The Patriot Post® · Pulling Heartstrings About an Anchor Baby
Pro-lifers are inherently pro-baby and pro-woman. We want what’s best for both the baby and the mother, whether before or after birth.
The birthright citizenship case currently before the Supreme Court highlights one area of conflict. Coming to America is likely better for both mother and child than staying in their former country. But we are (supposed to be) a nation of laws, and the idea that a woman can illegally cross the border, give birth to a child, and have that child enjoy all the benefits of citizenship because the mother broke our laws is anathema to our constitutional system.
We can only pray that a majority of justices see it the same way, though it doesn’t seem likely. I’ll admit that most Americans don’t see it that way, either.
Meanwhile, this isn’t a rare phenomenon. While the U.S. birth rate is plummeting to dangerous lows, the number of babies born to illegal alien mothers has risen to nearly 10% of all U.S. births in 2023 — 320,000 out of 3.6 million babies born were anchor babies.
Enter The New York Times, which on Friday published what was intended to be an emotionally manipulative story about one mother and her baby.
“She Made Sure Her Baby Was Born an American. Then Federal Agents Separated Them,” reads the headline, followed by the subtitle, “Diana Acosta Verde, who came into the United States illegally when she was six months pregnant, had to leave her baby at a hospital while she returned to a detention center.”
Truly, that sounds distressing, and it’s quite natural to groan with sympathy for the mother and her newborn son. Mothers ought to be with their children.
Yet after four brief, heartwrenching paragraphs, we get some key information:
A 27-year-old immigrant from Honduras, she and her partner had crossed the southern border in the fall, when Ms. Acosta was about six months pregnant, after being deported from the United States the previous spring. The couple knew they were taking a chance when they began their 1,700-mile journey back to the United States. But to give their first child together a chance at American citizenship — to be born on U.S. soil — they had agreed that they would do anything.
- She’s unmarried.
- She had already been deported before getting pregnant, as had her partner.
- They knew they were breaking the law, but that if they succeeded in breaking it, they’d reap the rewards.
Then came two more paragraphs meant to provoke and exploit a visceral, emotional response:
Of all the potential perils they had contemplated, the couple never imagined they would be separated from their newborn. Gael was in the hospital without a family member for more than 24 hours before his grandmother, a U.S. resident, came to collect him.
“I felt so much pain that I didn’t really know where it hurt,” Ms. Acosta said in an interview. “I wanted to vomit. I felt like my world was falling to pieces.”
Don’t misunderstand me. I do feel for a mother and child who are separated. It surely does hurt, and it’s a trial. “The mom and newborn should always be together,” the Times quotes Dr. Rose Molina, an obstetrician-gynecologist. “Especially in those first days.” She’s right.
But Acosta brought this on herself by breaking the law after months of planning, despite the risk. “Our daughter or son is not going to be born here [in Honduras],” her partner, Jaime Murillo, told her when they got pregnant last year.

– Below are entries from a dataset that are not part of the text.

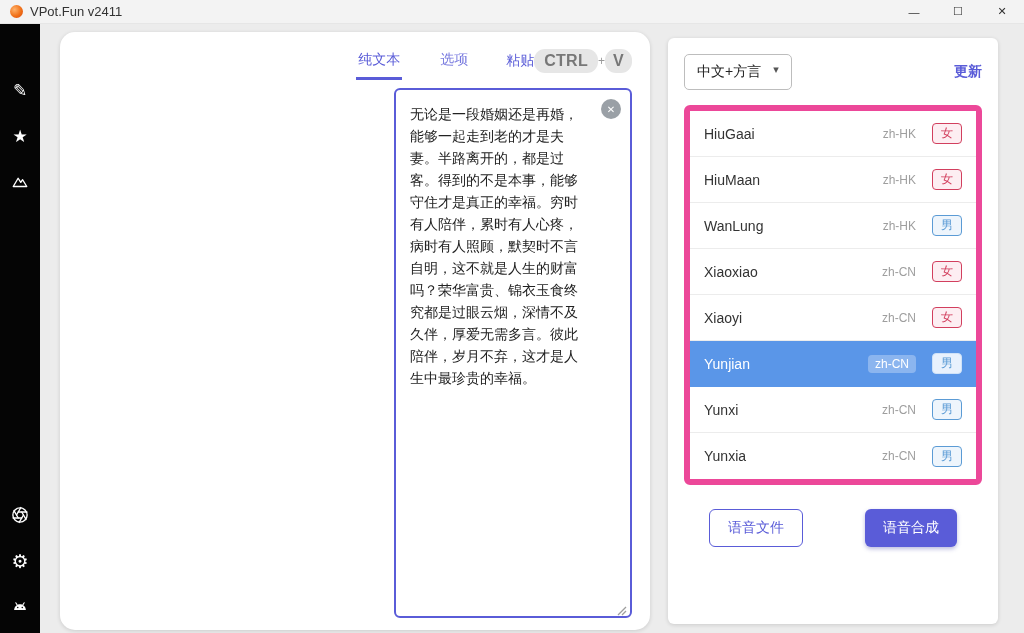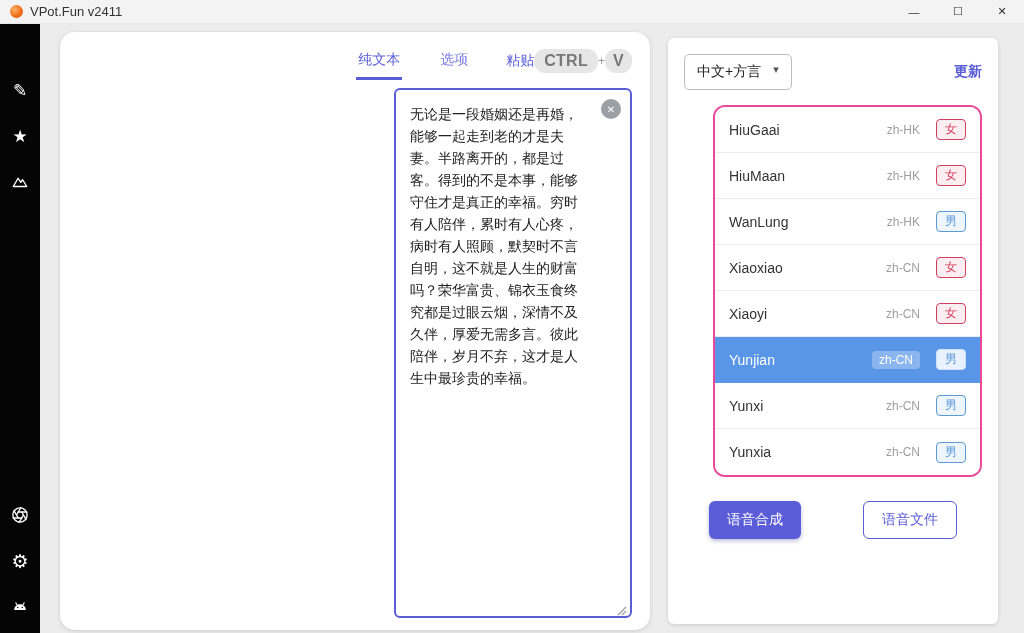--- a/index.html
+++ b/index.html
@@ -53,7 +53,7 @@
   .lang-chevron { font-size:11px; color:#555; }
   .update-link { color:var(--accent); font-size:14px; font-weight:700; cursor:pointer; }
 
-  .voice-list { border:2px solid #ec4899; border-radius:12px; overflow:hidden; flex:none;margin-left:29px; }
+  .voice-list { border:6px solid #ec4899; border-radius:6px; overflow:hidden; flex:none; }
   .voice-row { display:flex; align-items:center; height:46px; padding:0 14px; border-bottom:1px solid #ececec; background:#fff; cursor:pointer; }
   .voice-list .voice-row:last-child { border-bottom:none; }
   .voice-name { font-size:14px; color:#333; }

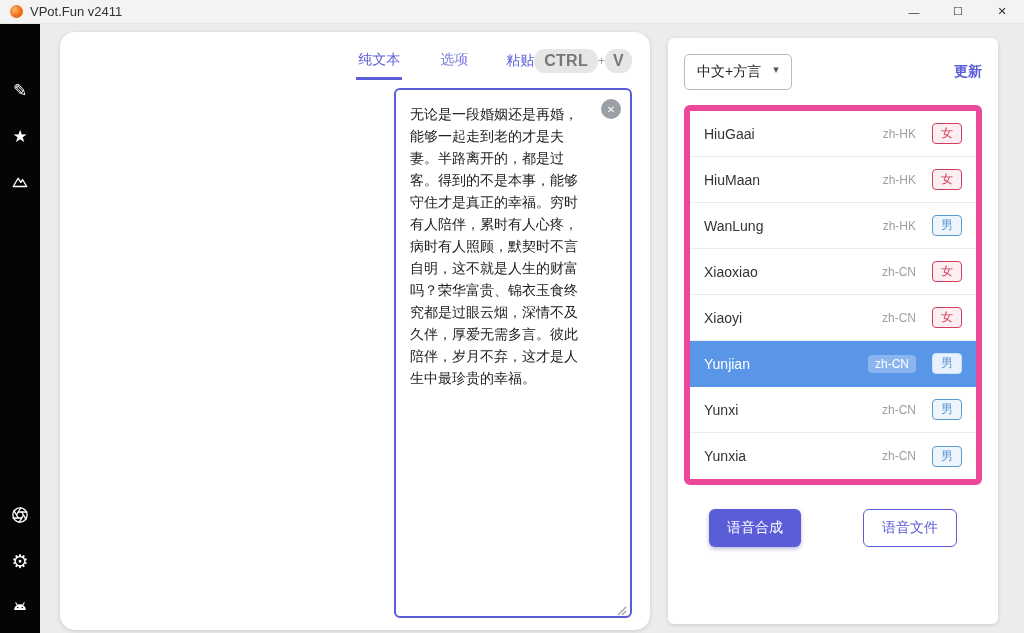--- a/index.html
+++ b/index.html
@@ -209,8 +209,8 @@
 
 
         <div class="action-row">
+          <button class="btn btn-outline">语音文件</button>
           <button class="btn btn-primary">语音合成</button>
-          <button class="btn btn-outline">语音文件</button>
         </div>
       </div>
 

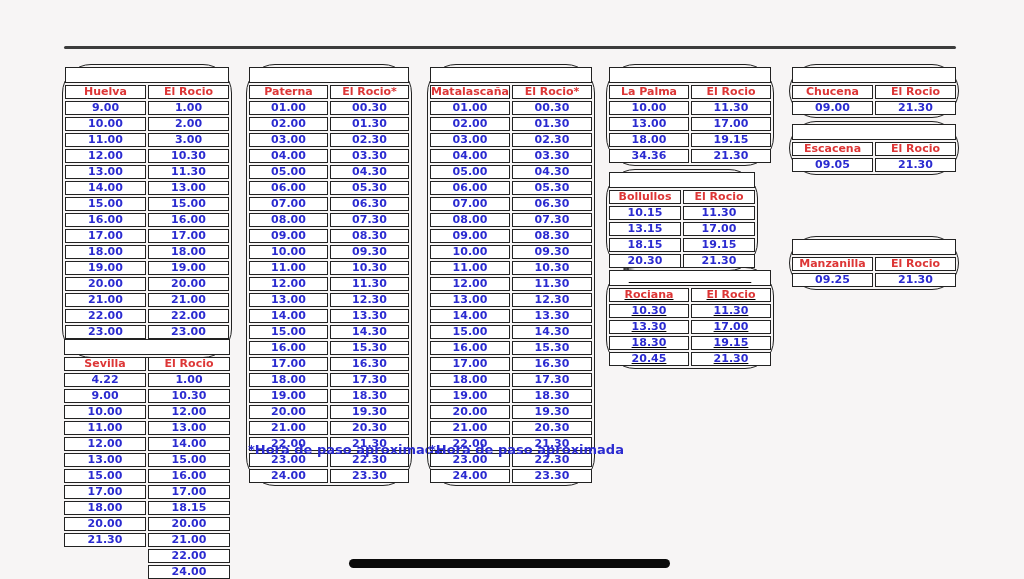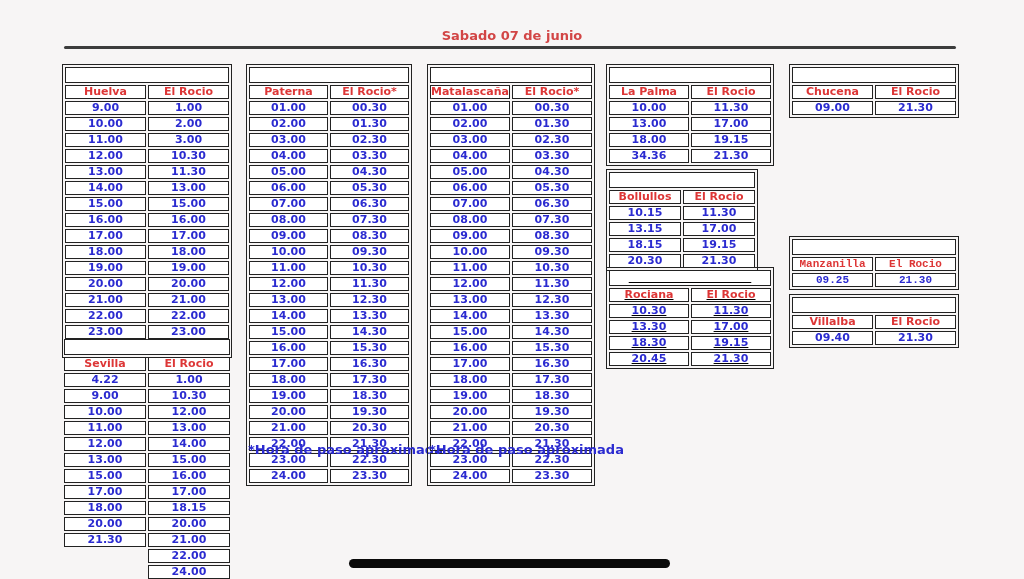--- a/index.html
+++ b/index.html
@@ -67,7 +67,6 @@
 
 <div id="screen">
 
-  <div class="page-title">Sabado 07 de junio</div>
   <div class="divider"></div>
 
   <table class="ttable outlined" id="t-huelva">

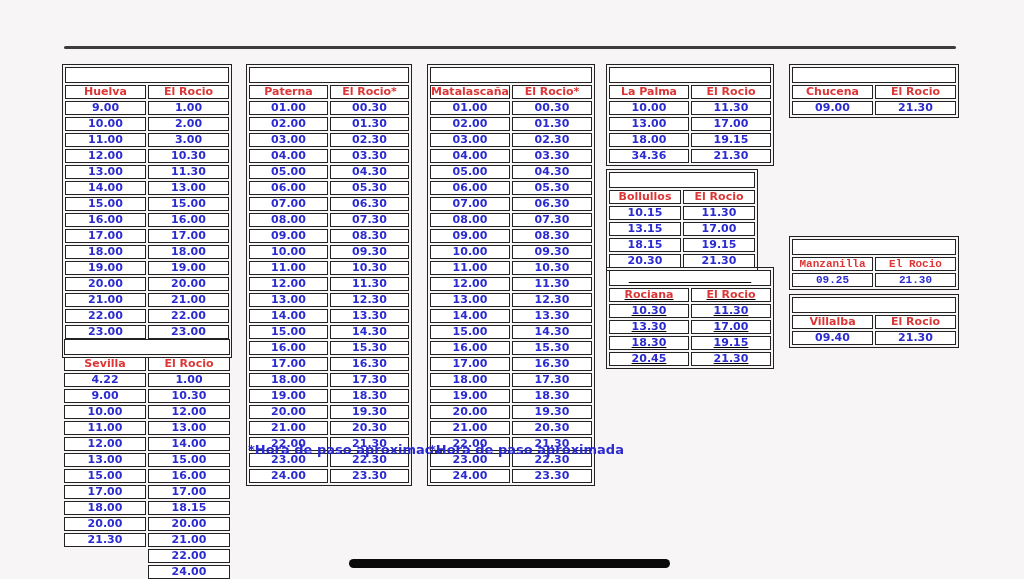--- a/index.html
+++ b/index.html
@@ -23,6 +23,7 @@
     position:absolute;
     border-collapse:separate; border-spacing:2px;
     table-layout:fixed;
+    border-radius:29px;
   }
   .outlined { border:1px solid var(--border); }
   .ttable th, .ttable td {

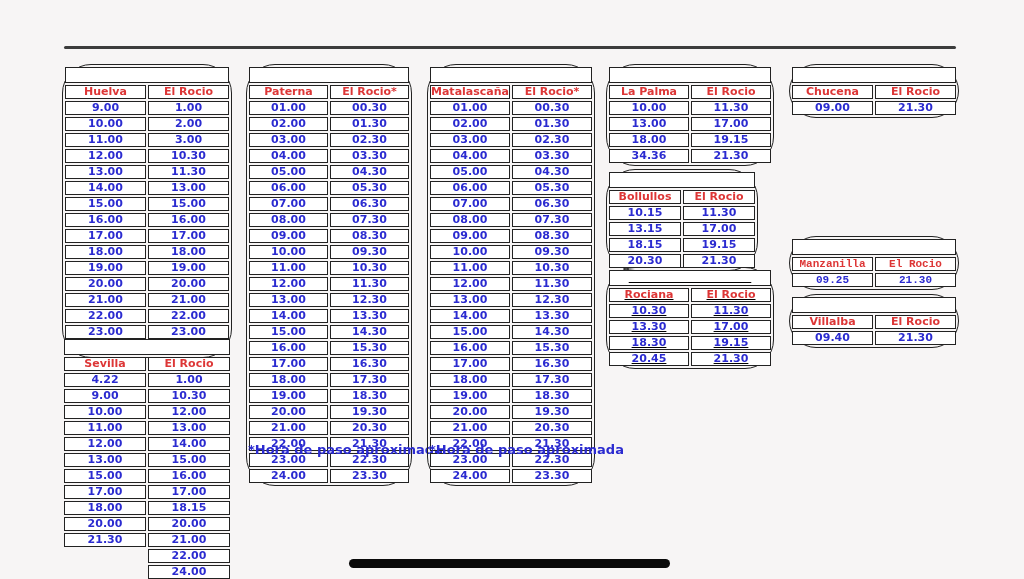--- a/index.html
+++ b/index.html
@@ -544,6 +544,23 @@
       </tbody>
   </table>
 
+  <table class="ttable outlined" id="t-escacena">
+    <thead>
+      <tr>
+        <th colspan="2" class="tt-title">ESCACENA EL ROCIO</th>
+      </tr>
+      <tr>
+        <th class="tt-col">Escacena</th>
+        <th class="tt-col">El Rocio</th>
+      </tr>
+    </thead>
+    <tbody>
+        <tr>
+          <td class="time">09.05</td>
+          <td class="time">21.30</td>
+        </tr>
+      </tbody>
+  </table>
 
 
   <table class="ttable outlined" id="t-manzanilla">

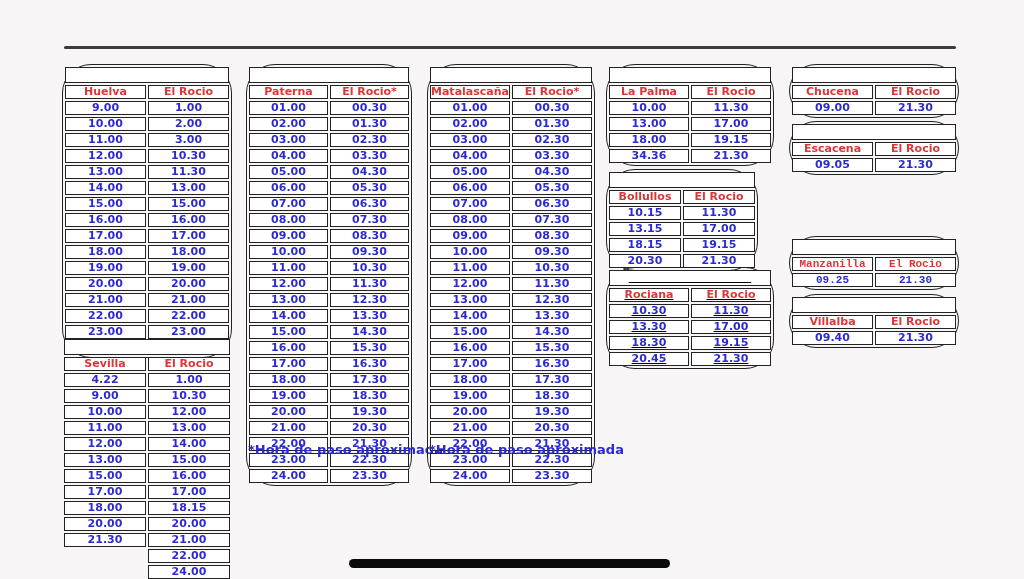--- a/index.html
+++ b/index.html
@@ -58,7 +58,7 @@
   #t-chucena      { left:789px; top:64px;  width:170px; }
   #t-escacena     { left:789px; top:121px; width:170px; }
   #t-paterna      { left:789px; top:179px; width:170px; }
-  #t-manzanilla   { left:789px; top:236px; width:170px;font-family:Liberation Mono, monospace; }
+  #t-manzanilla   { left:789px; top:236px; width:170px; }
   #t-villalba     { left:789px; top:294px; width:170px; }
   #fn-almonte      { left:248px; top:442px; }
   #fn-matalascanas { left:429px; top:442px; }

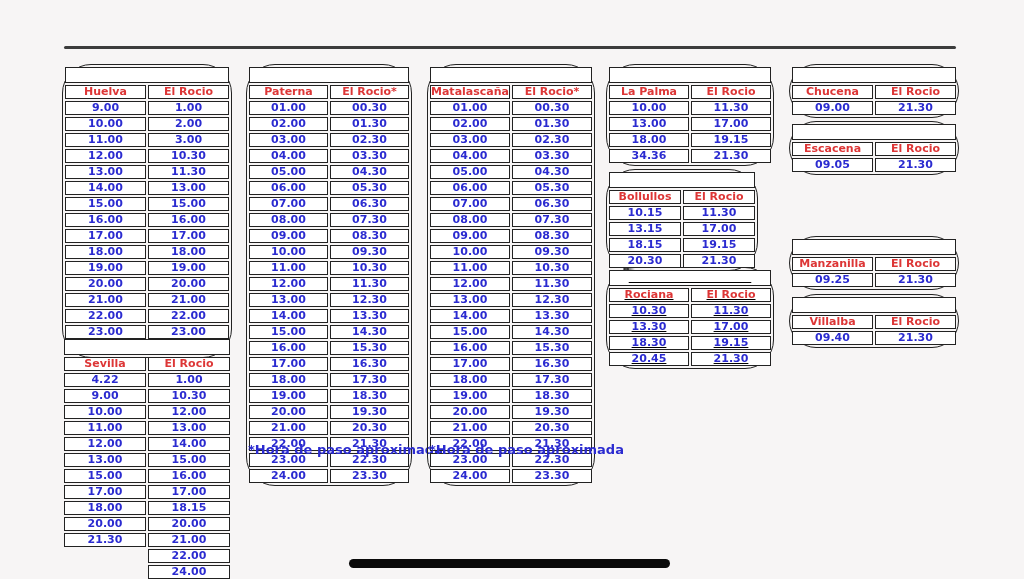--- a/index.html
+++ b/index.html
@@ -581,23 +581,6 @@
       </tbody>
   </table>
 
-  <table class="ttable outlined" id="t-villalba">
-    <thead>
-      <tr>
-        <th colspan="2" class="tt-title">VILLALBA EL ROCIO</th>
-      </tr>
-      <tr>
-        <th class="tt-col">Villalba</th>
-        <th class="tt-col">El Rocio</th>
-      </tr>
-    </thead>
-    <tbody>
-        <tr>
-          <td class="time">09.40</td>
-          <td class="time">21.30</td>
-        </tr>
-      </tbody>
-  </table>
 
   <div class="home-bar"></div>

“We knew the importance of that birth certificate,” he said. Mr. Murillo was also eager to return to his family. He has three other children in the United States from previous relationships who are American citizens.
He gets around.
Now, months after the birth, Gael is a U.S. citizen with a passport, though he currently resides in Honduras with his parents after returning there with his grandmother. “It’s the biggest win for us. All we can think about now is, your future is set,” said Murillo. “He is a U.S. citizen.”
How should American law enforcement handle these situations?
Well, on the one hand, it seems that the compassionate thing to do is to make sure mother and child are together. A child shouldn’t be punished for the illegal actions of his mother, and the default ought to be keeping families together.
Yet other crimes necessitate separating parents from their children, so why would illegally crossing the border be different? This isn’t a family, either. It’s a promiscuous dude who plotted to have an anchor baby with his baby momma.
Moreover, we should deter people from this behavior, even if the Supreme Court gets it wrong in June. If the Court upholds the incorrect understanding of birthright citizenship, the Trump administration and successive administrations should take action to keep the border closed to birth tourism.
This story is a hard one, but I hope others read it and get a simple message: Don’t put your family at risk like this. I fear that, instead, readers will hear The New York Times’s intended message loud and clear: Donald Trump is uniquely evil and cruel. Vote Democrat.